Consider the scalar fields $f(\theta, \phi)$ and $g(\theta, \phi)$ defined on the unit surface $S^2$, where $\theta$ is the co-latitude ($0$ at the north pole and $\pi$ at the south) and $\phi$ is the length. Show or a found counterexample such that:
$$\int_{S^2} (\nabla_s g \circ \nabla_s g)f(\theta, \phi)\sin\theta d\theta d\phi=-∫_{S^2}(fg∇^2_sg+g∇_sf \circ \nabla_sg)\sin\theta d\theta d\phi$$
where $\nabla_s$ is the operator gradient on $S^2$ in spherical coordinates $(\theta, \phi)$ $\circ$ denotes the vector or dot product and $\nabla^2_s$ is the Laplacian on $S^2$ (Hint: use Cartesian coordinates).

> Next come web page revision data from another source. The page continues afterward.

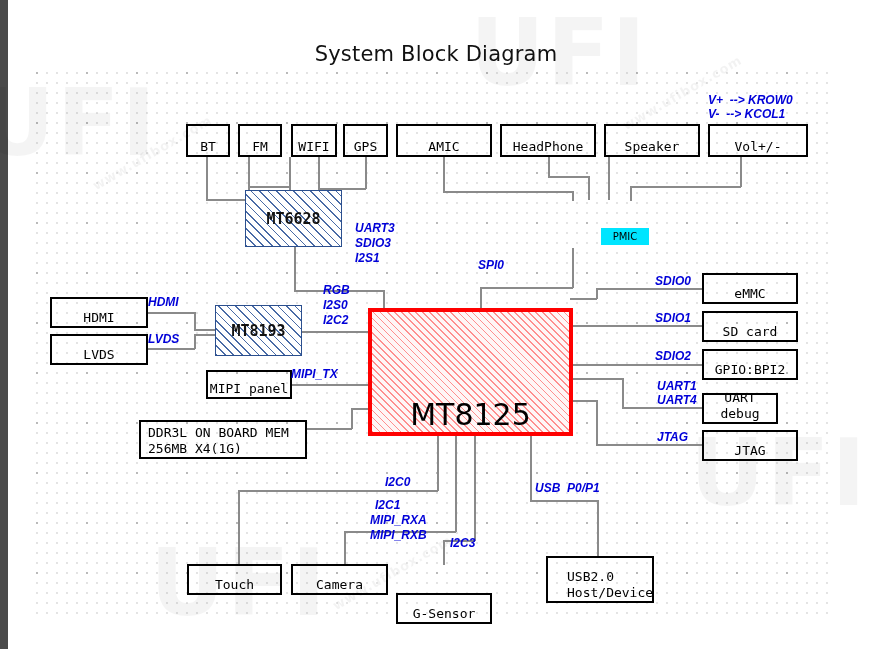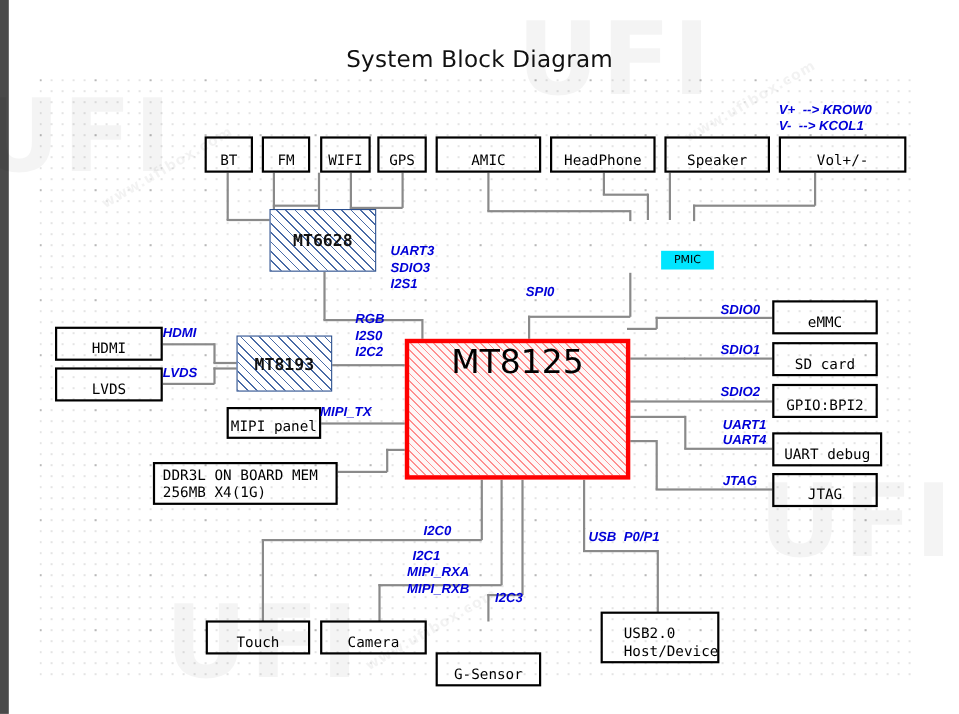--- a/index.html
+++ b/index.html
@@ -116,21 +116,21 @@
     box-sizing: border-box;
     border: 4px solid #ff0000;
     background-color: #fff6f6;
     background-image: repeating-linear-gradient(
         45deg,
         rgba(255,0,0,0.42) 0px,
         rgba(255,0,0,0.42) 1.2px,
         rgba(255,255,255,0) 1.2px,
         rgba(255,255,255,0) 5px);
     display: flex;
-    align-items: flex-start;
+    align-items: flex-end;
     justify-content: center;
     font-family: "DejaVu Sans", sans-serif;
     font-size: 30px;
     color: #000;
     z-index: 7;
   }
 
   
   #pmic-tag {
     position: absolute;
@@ -281,21 +281,21 @@
   </div>
   <div class="box" style="left:396px; top:124px; width:96px; height:33px;">
     <span>AMIC</span>
   </div>
   <div class="box" style="left:604px; top:124px; width:96px; height:33px;">
     <span>Speaker</span>
   </div>
   <div class="box" style="left:500px; top:124px; width:96px; height:33px;">
     <span>HeadPhone</span>
   </div>
-  <div class="box" style="left:708px; top:124px; width:116px; height:33px;">
+  <div class="box" style="left:708px; top:124px; width:100px; height:33px;">
     <span>Vol+/-</span>
   </div>
 
   <div class="chip-blue" style="left:245px; top:190px; width:97px; height:57px;">
     <span class="lbl">MT6628</span>
   </div>
   <div id="pmic-tag" style="left:601px; top:228px; width:48px; height:17px;">PMIC</div>
 
   <div class="chip-blue" style="left:215px; top:305px; width:87px; height:51px;">
     <span class="lbl">MT8193</span>
@@ -321,21 +321,21 @@
 
   <div class="box" style="left:702px; top:273px; width:96px; height:31px;">
     <span>eMMC</span>
   </div>
   <div class="box" style="left:702px; top:311px; width:96px; height:31px;">
     <span>SD card</span>
   </div>
   <div class="box" style="left:702px; top:349px; width:96px; height:31px;">
     <span>GPIO:BPI2</span>
   </div>
-  <div class="box" style="left:702px; top:393px; width:100px; height:31px;">
+  <div class="box" style="left:702px; top:393px; width:76px; height:31px;">
     <span>UART debug</span>
   </div>
   <div class="box" style="left:702px; top:430px; width:96px; height:31px;">
     <span>JTAG</span>
   </div>
 
   <div class="box" style="left:187px; top:564px; width:95px; height:31px;">
     <span>Touch</span>
   </div>
   <div class="box" style="left:291px; top:564px; width:97px; height:31px;">

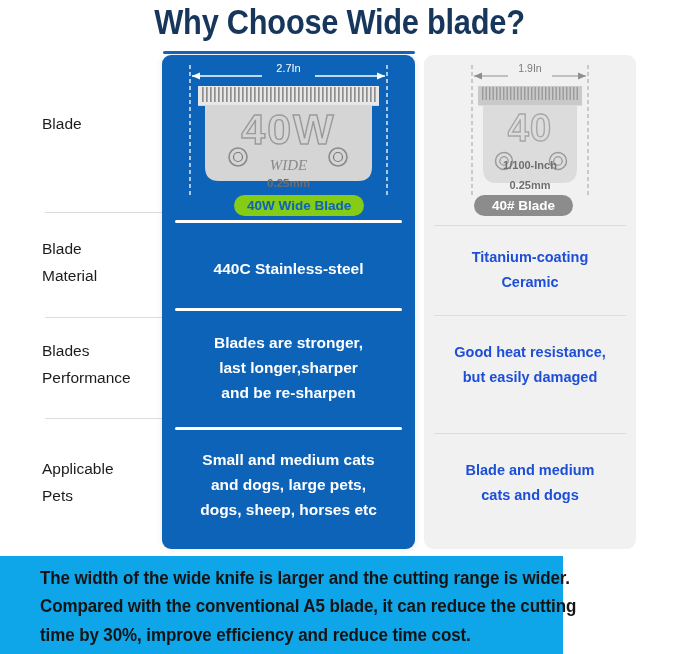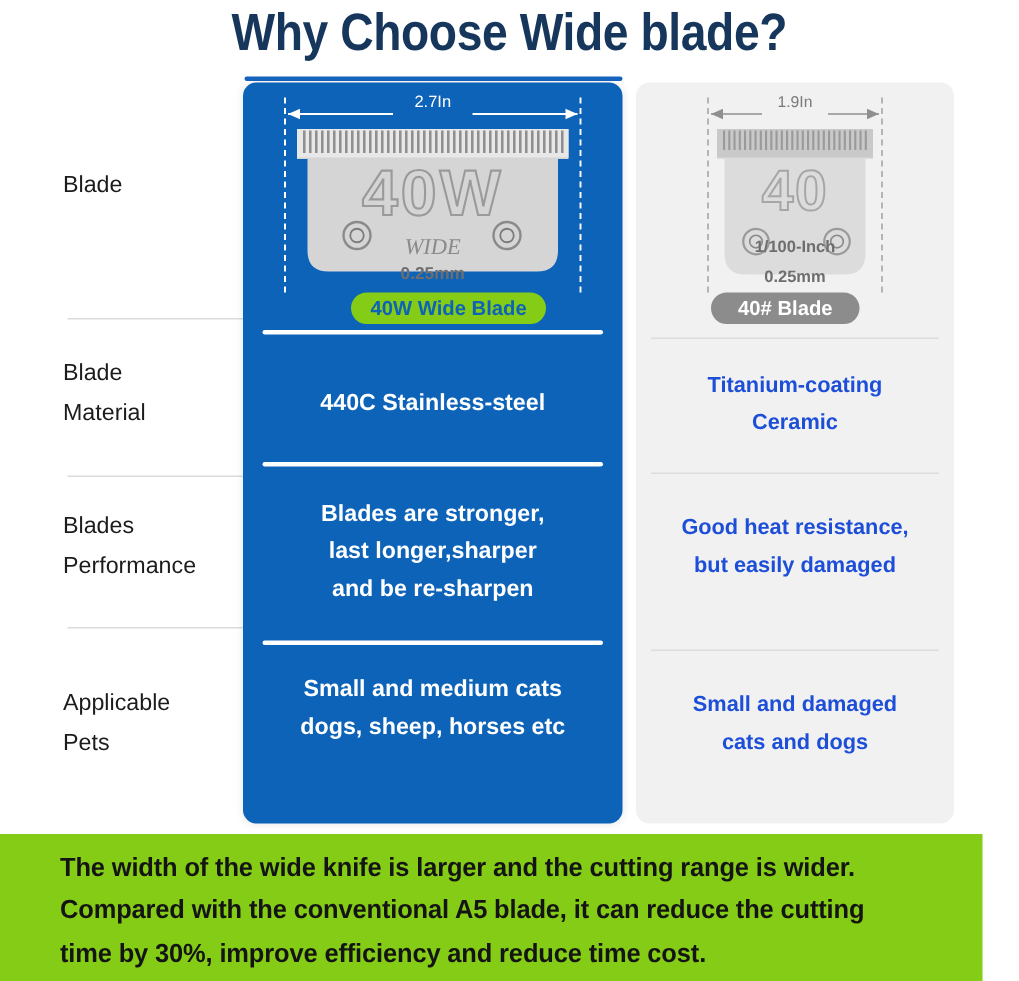--- a/index.html
+++ b/index.html
@@ -154,23 +154,23 @@
     height: 21px;
     left: 50px;
     top: 140px;
     padding: 0 18px;
   }
 
   
   .note {
     position: absolute;
     left: 0; top: 556px;
-    width: 655px;
+    width: 563px;
     height: 98px;
-    background: #84cc16;
+    background: #0ea5e9;
   }
   .note-inner {
     position: absolute;
     left: 40px; top: 8px;
     width: 612px;
     font-family: "Liberation Sans Narrow", "Liberation Sans", sans-serif;
     font-size: 17.5px;
     font-weight: bold;
     color: #141414;
     line-height: 1.62;
@@ -310,20 +310,21 @@
       </div>
 
       <div class="blue-cell" style="top:275px;">
         <div>Blades are stronger,</div>
         <div>last longer,sharper</div>
         <div>and be re-sharpen</div>
       </div>
 
       <div class="blue-cell" style="top:392px;">
         <div>Small and medium cats</div>
+        <div>and dogs, large pets,</div>
         <div>dogs, sheep, horses etc</div>
       </div>
     </div>
 
     <div class="graycol">
 
       <div class="blade-art" style="left:22px; top:4px; width:168px; height:162px;">
         <svg width="168" height="162" viewBox="0 0 168 162" xmlns="http://www.w3.org/2000/svg">
           <line x1="26" y1="6" x2="26" y2="138" stroke="#a8a8a8" stroke-width="1.1" stroke-dasharray="4,3"></line>
           <line x1="142" y1="6" x2="142" y2="138" stroke="#a8a8a8" stroke-width="1.1" stroke-dasharray="4,3"></line>
@@ -396,21 +397,21 @@
         <div>Titanium-coating</div>
         <div>Ceramic</div>
       </div>
 
       <div class="gray-cell" style="top:285px;">
         <div>Good heat resistance,</div>
         <div>but easily damaged</div>
       </div>
 
       <div class="gray-cell" style="top:403px;">
-        <div>Small and damaged</div>
+        <div>Blade and medium</div>
         <div>cats and dogs</div>
       </div>
     </div>
   </div>
 
   <div class="note">
     <div class="note-inner">
       <div>The width of the wide knife is larger and the cutting range is wider.</div>
       <div>Compared with the conventional A5 blade, it can reduce the cutting</div>
       <div>time by 30%, improve efficiency and reduce time cost.</div>

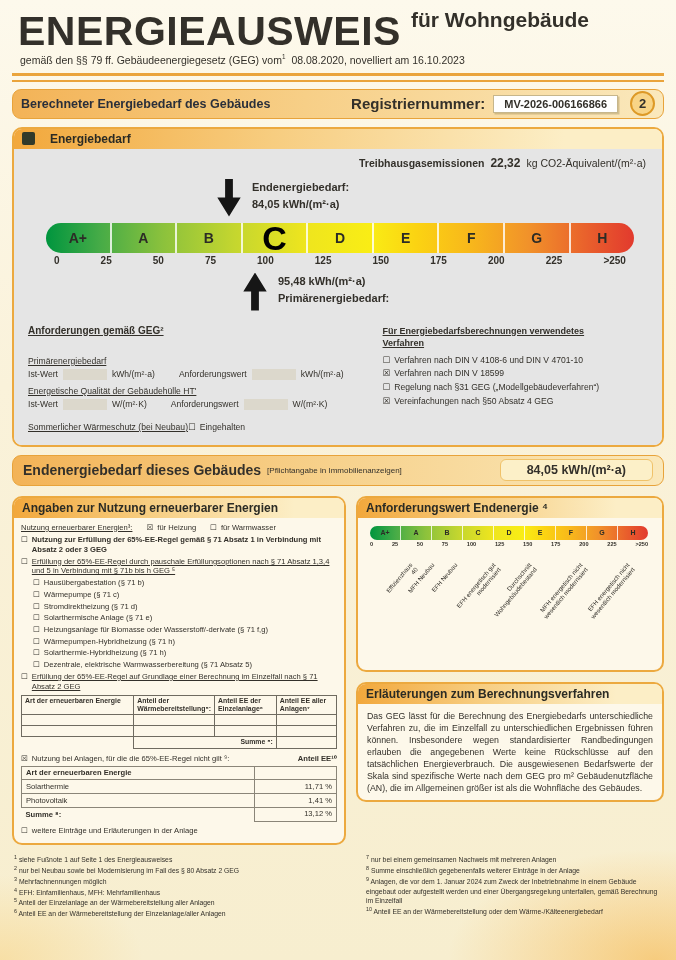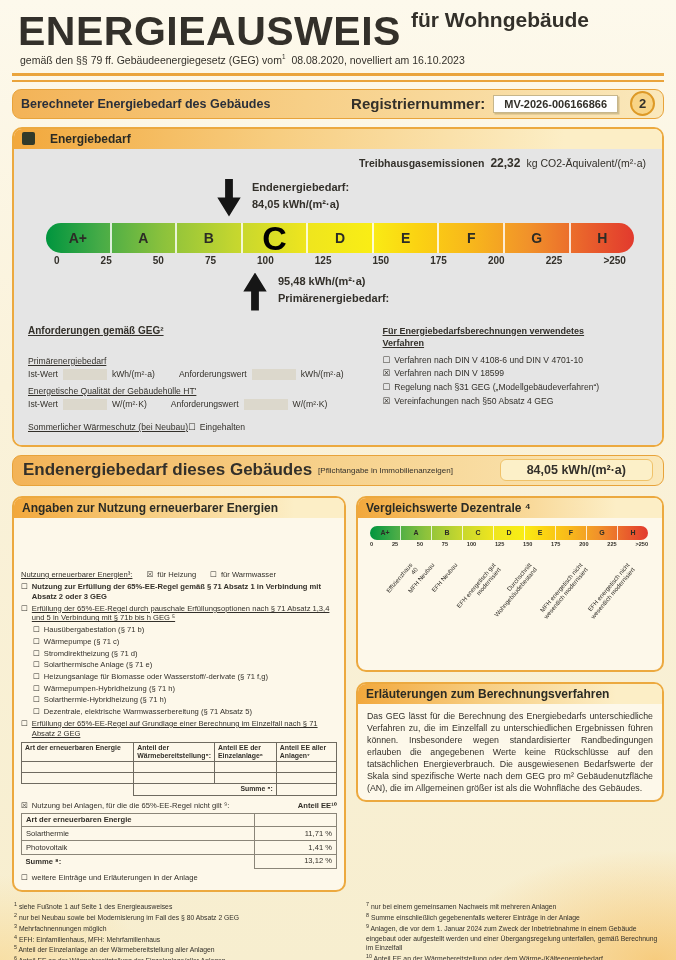--- a/index.html
+++ b/index.html
@@ -72,31 +72,31 @@
   .ph { display:inline-block; width:44px; height:11px; background:#dcd8cc; }
   .vf-title { font-weight:bold; text-decoration:underline; font-size:9px; margin-bottom:5px; max-width:230px; line-height:1.4; }
   .cb-line { display:flex; gap:4px; margin:3px 0; line-height:1.25; }
   .mark { flex:0 0 auto; }
   .summer { display:flex; margin-top:9px; align-items:center; }
   .summer .u { text-decoration:underline; }
 
   
   .result-band { margin-top:8px; height:31px; border-radius:9px; border:1px solid #e8a33a;
     background:linear-gradient(90deg,#f3b357,#f7d28d 50%,#fae8ba); display:flex; align-items:center; padding:0 10px; gap:6px; }
-  .band-label { font-weight:bold; font-size:17px; }
+  .band-label { font-weight:bold; font-size:14px; }
   .band-note { font-size:8px; }
   .band-value { margin-left:auto; background:#fcf0c8; border:1px solid #f0c269; border-radius:6px;
     padding:3px 26px; font-weight:bold; font-size:12.5px; }
 
   
   .columns { display:flex; gap:10px; margin-top:10px; align-items:stretch; }
   .renew-box { width:334px; flex:0 0 auto; }
   .right-col { flex:1; display:flex; flex-direction:column; gap:10px; }
 
-  .rb-body { padding:5px 7px 6px; font-size:7.6px; line-height:1.28;margin-top:47px; }
+  .rb-body { padding:5px 7px 6px; font-size:7.6px; line-height:1.28; }
   .rline { display:flex; gap:4px; margin:2px 0; }
   .u { text-decoration:underline; }
   .indent { margin-left:12px; }
   .usage-line { display:flex; gap:14px; margin-bottom:3px; }
   .usage-line .pair { display:flex; gap:4px; }
 
   table { border-collapse:collapse; width:100%; }
   .tb1 { margin-top:4px; font-size:6.9px; }
   .tb1 th, .tb1 td { border:1px solid #6f6b60; padding:1px 3px; vertical-align:top; }
   .tb1 th { font-weight:bold; text-align:left; line-height:1.15; }
@@ -401,21 +401,21 @@
           <span class="mark">☐</span>
           <span>weitere Einträge und Erläuterungen in der Anlage</span>
         </div>
       </div>
     </section>
 
     <div class="right-col">
 
       <section class="box compare-box">
         <div class="box-header">
-          <span>Vergleichswerte Dezentrale ⁴</span>
+          <span>Anforderungswert Endenergie ⁴</span>
         </div>
         <div class="cmp-body">
           <div class="mini-wrap">
             <div class="mini-bar">
               <span class="mini-letter">A+</span>
               <span class="mini-letter">A</span>
               <span class="mini-letter">B</span>
               <span class="mini-letter">C</span>
               <span class="mini-letter">D</span>
               <span class="mini-letter">E</span>

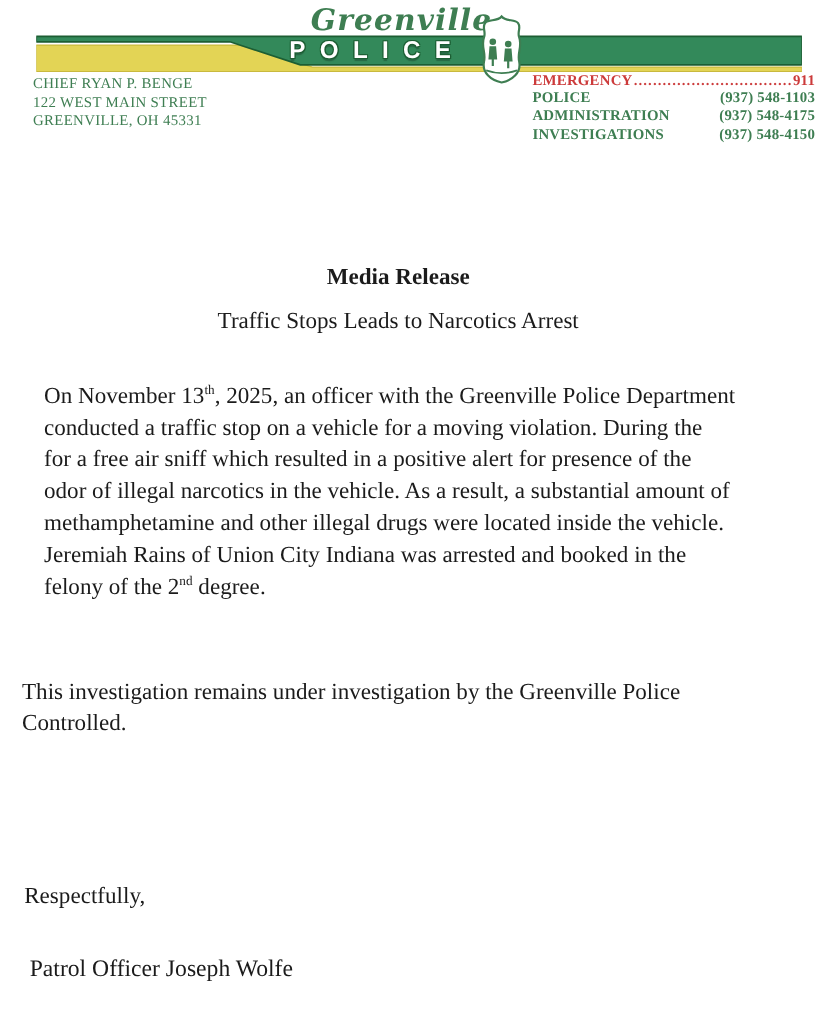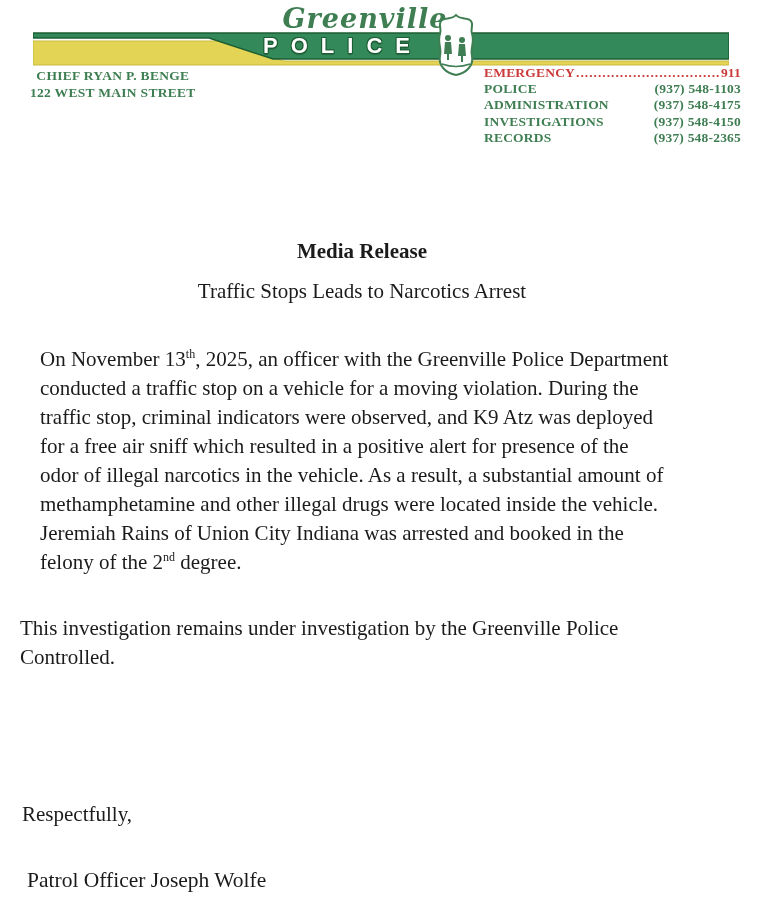--- a/index.html
+++ b/index.html
@@ -30,22 +30,22 @@
     font-family:"Liberation Sans", sans-serif;font-weight:bold;
     font-size:22px;line-height:26px;letter-spacing:13px;color:#ffffff;
     text-shadow:-1px -1px 0 var(--banner-green-dark),1px -1px 0 var(--banner-green-dark),
                 -1px 1px 0 var(--banner-green-dark),1px 1px 0 var(--banner-green-dark),
                  0 2px 1px rgba(0,0,0,.25);
   }
   .badge{position:absolute;left:396px;top:-19px;width:54px;height:66px;}
 
   .address-block{
     position:absolute;left:30px;top:67px;
-    font-size:13.5px;line-height:17px;font-weight:bold;
-    color:var(--text-green);letter-spacing:.3px;text-align:center;
+    font-size:13.5px;line-height:17px;font-weight:normal;
+    color:var(--text-green);letter-spacing:.3px;
   }
   .phone-block{
     position:absolute;left:484px;top:65px;width:257px;
     font-size:13.5px;line-height:16.2px;font-weight:bold;
     color:var(--text-green);letter-spacing:.2px;
   }
   .phone-row{display:flex;justify-content:space-between;}
   .emergency-row{display:flex;align-items:baseline;color:var(--emergency-red);}
   .emergency-row .dots{flex:1;overflow:hidden;white-space:nowrap;letter-spacing:1px;margin:0 1px;}
 
@@ -88,53 +88,49 @@
         <circle cx="33" cy="28" r="3" style="fill:var(--text-green)"></circle>
         <path d="M30,32 L36,32 L37,44 L34,44 L34,50 L32,50 L32,44 L29,44 Z" style="fill:var(--text-green)"></path>
         <path d="M13,52 Q27,57 41,52" style="fill:none;stroke:var(--text-green);stroke-width:1.5"></path>
       </svg>
     </div>
   </div>
 
   <div class="address-block">
     <div>CHIEF RYAN P. BENGE</div>
     <div>122 WEST MAIN STREET</div>
+    <div>GREENVILLE, OH 45331</div>
   </div>
 
   <div class="phone-block">
     <div class="emergency-row">
       <span>EMERGENCY</span>
       <span class="dots">......................................................................</span>
       <span>911</span>
     </div>
     <div class="phone-row">
       <span>POLICE</span>
       <span>(937) 548-1103</span>
     </div>
     <div class="phone-row">
       <span>ADMINISTRATION</span>
       <span>(937) 548-4175</span>
     </div>
     <div class="phone-row">
       <span>INVESTIGATIONS</span>
       <span>(937) 548-4150</span>
     </div>
-    <div class="phone-row">
-      <span>RECORDS</span>
-      <span>(937) 548-2365</span>
-    </div>
   </div>
 
   <div class="doc-title">Media Release</div>
   <div class="doc-subtitle">Traffic Stops Leads to Narcotics Arrest</div>
 
   <div class="para para-1">
     <div class="line"><span>On November 13</span><sup>th</sup><span>, 2025, an officer with the Greenville Police Department</span></div>
     <div class="line"><span>conducted a traffic stop on a vehicle for a moving violation. During the</span></div>
-    <div class="line"><span>traffic stop, criminal indicators were observed, and K9 Atz was deployed</span></div>
     <div class="line"><span>for a free air sniff which resulted in a positive alert for presence of the</span></div>
     <div class="line"><span>odor of illegal narcotics in the vehicle. As a result, a substantial amount of</span></div>
     <div class="line"><span>methamphetamine and other illegal drugs were located inside the vehicle.</span></div>
     <div class="line"><span>Jeremiah Rains of Union City Indiana was arrested and booked in the</span></div>
     <div class="line"><span>felony of the 2</span><sup>nd</sup><span> degree.</span></div>
   </div>
 
   <div class="para para-2">
     <div class="line"><span>This investigation remains under investigation by the Greenville Police</span></div>
     <div class="line"><span>Controlled.</span></div>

Usig gradiennt in spherical coordinate and doing dot product I have this: $$\int_{S^2} (\nabla_s g \circ \nabla_s g)f(\theta, \phi)\sin\theta d\theta d\phi=\int_{S^2}(\dfrac{\partial g}{\partial \phi})^2 f(\theta, \phi)sin\theta d\theta +\int_{S^2}(\dfrac{\partial g}{\partial \theta})^2\dfrac{1}{(\sin\phi)^2}f(\theta, \phi)sin\theta d\theta d\phi$$ please help I dont know wheter I'm right or wrong and how to continue, Do I use dot point or vector product?, when and how use the cartesian coordinates.